§ Task objective: Work through the data and report how many lines include the string "none", giving the number alone.

§ Source material:
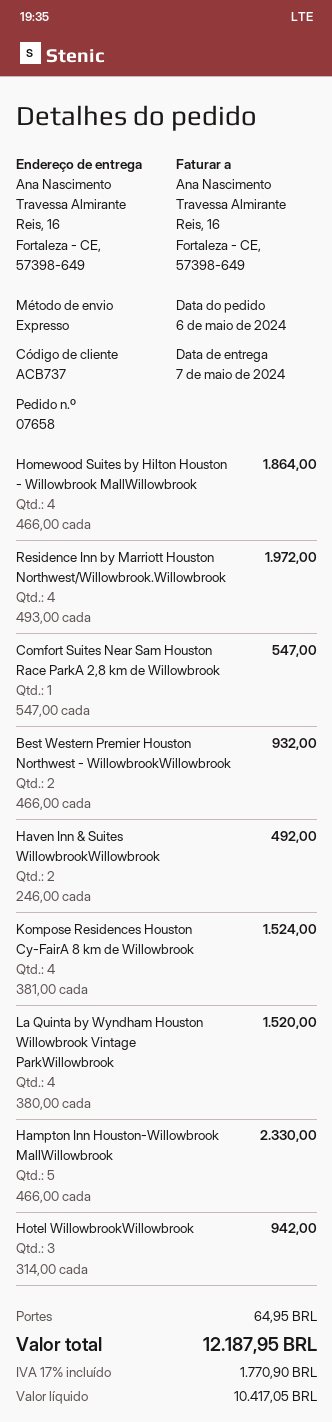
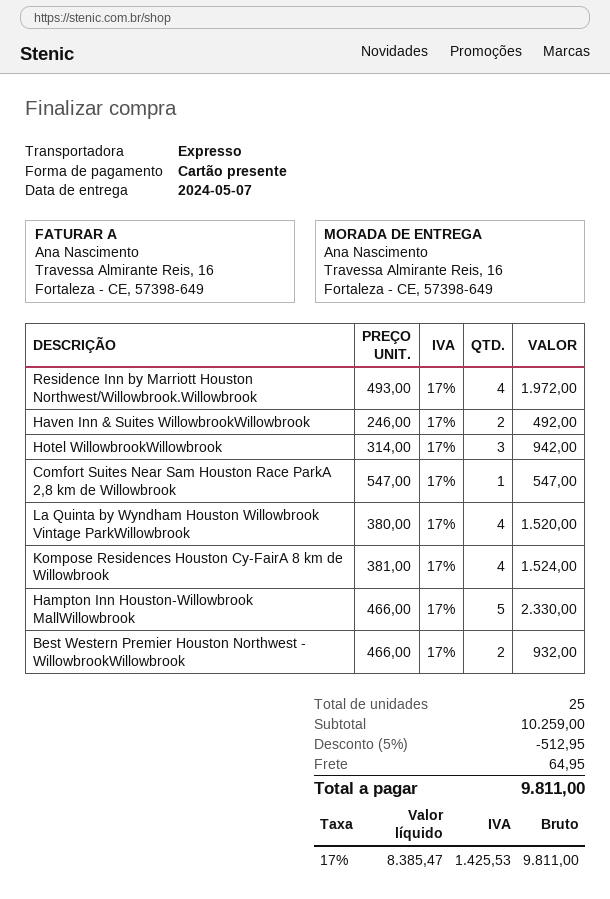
Homewood Suites by Hilton Houston - Willowbrook MallWillowbrook: 4 x 466.00 = 1864.00 -> none
discount: none -> 5% = 512.95
net: 10417.05 -> 8385.47
tax: 17% = 1770.90 -> 17% = 1425.53
total: 12187.95 -> 9811.00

§ Your solution: 2